Possible duplicate: 14645 –  Mr.Wizard Oct 20 '13 at 5:50

2 Answers 2

up vote 6 down vote accepted

You can include the part extraction as an argument of your function, perhaps as a SubValues definition:

ClearAll[f]

f[y_?NumericQ][part_] := {NIntegrate[z*y, {z, 0, 1}], a y}[[part]]

NDSolve[{y'[t] == f[y[t]][1], y[0] == 1}, y[t], {t, 0, 5}]
{{y[t]->InterpolatingFunction[{{0.,5.}},<>][t]}}

Or, inside the primary body as an optional argument:

ClearAll[f]

f[y_?NumericQ, part_: All] := {NIntegrate[z*y, {z, 0, 1}], a y}[[part]]

NDSolve[{y'[t] == f[y[t], 1], y[0] == 1}, y[t], {t, 0, 5}]

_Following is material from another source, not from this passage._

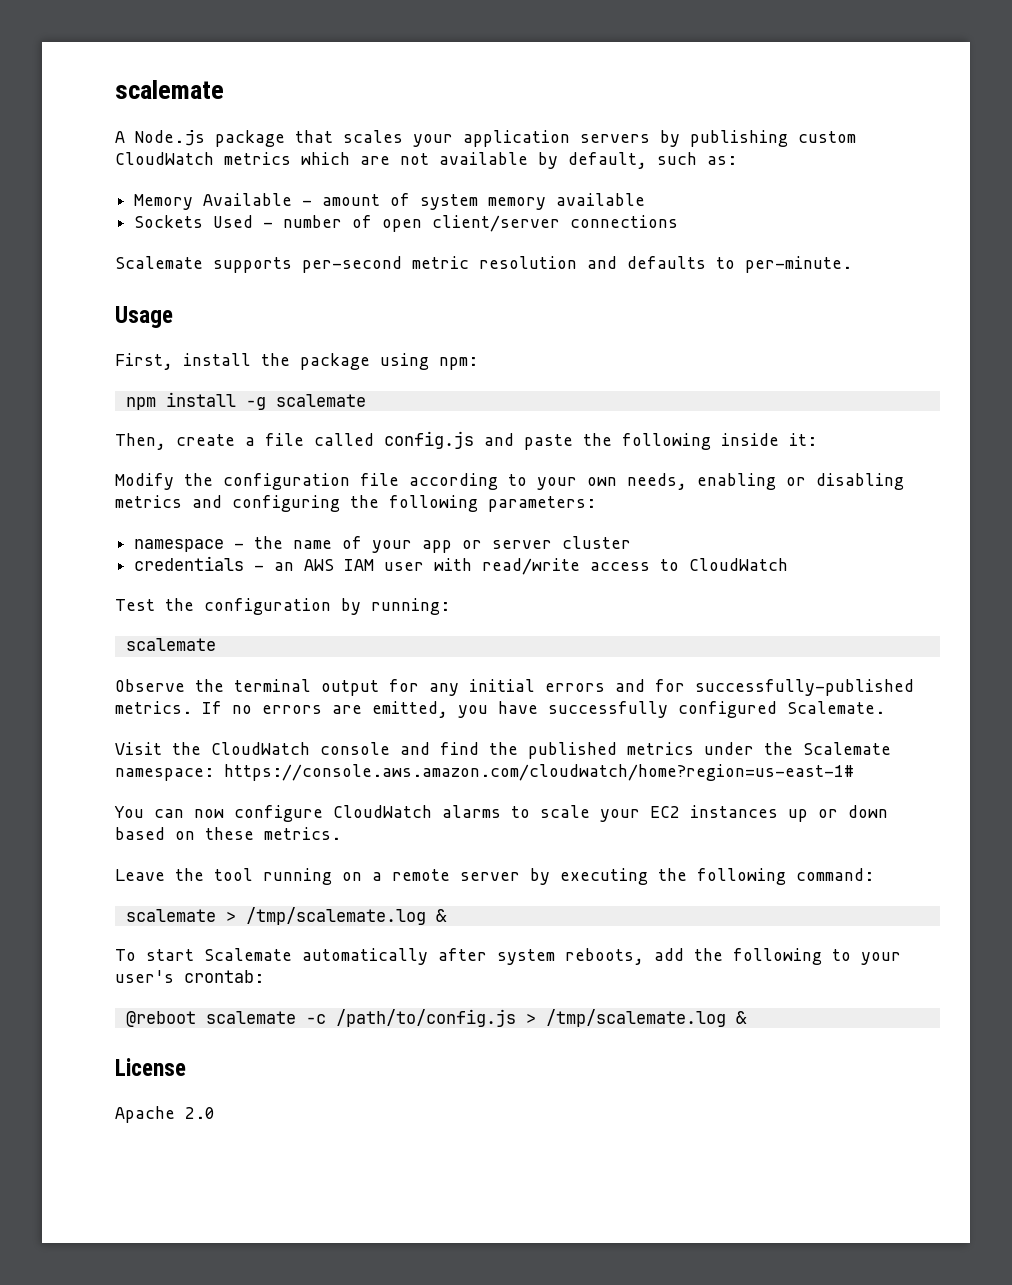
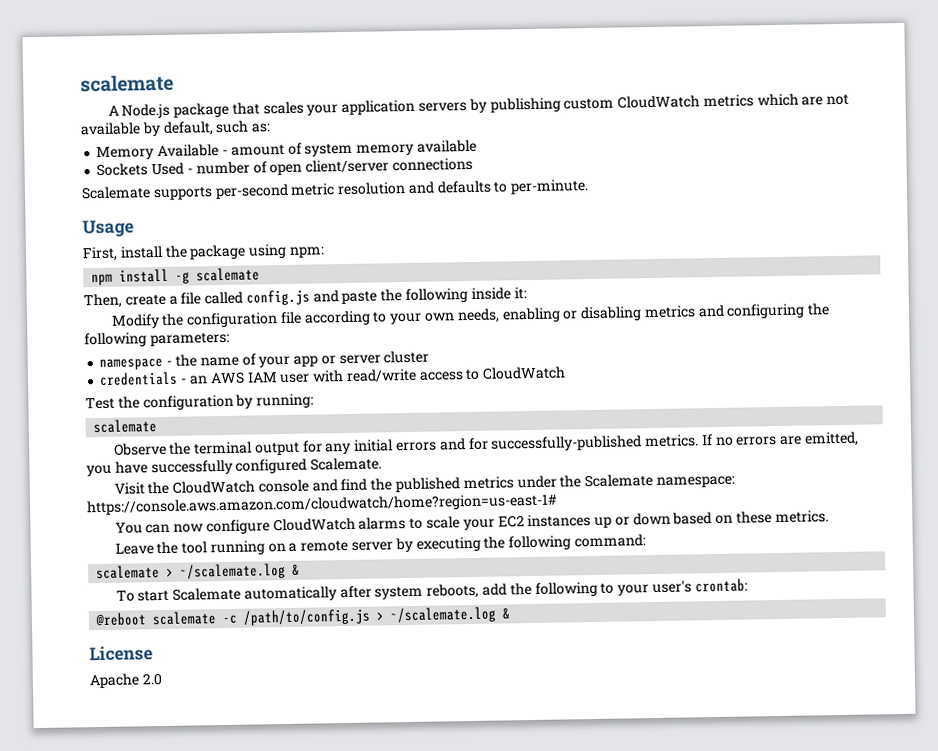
[245,907,426,925] /tmp/scalemate.log -> [180,562,287,580] ~/scalemate.log
[545,1009,726,1027] /tmp/scalemate.log -> [390,606,497,624] ~/scalemate.log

This second method returns both values by default:

f[3.6]
{1.8, 3.6 a}

An alternative that comes to mind is to use a custom Part function that won't trigger when it should not, e.g.:

ClearAll[f]
listPart[x_List, part__] := x[[part]]

f[y_?NumericQ] := {NIntegrate[z*y, {z, 0, 1}], a y}

NDSolve[{y'[t] == f[y[t]] ~listPart~ 1, y[0] == 1}, y[t], {t, 0, 5}]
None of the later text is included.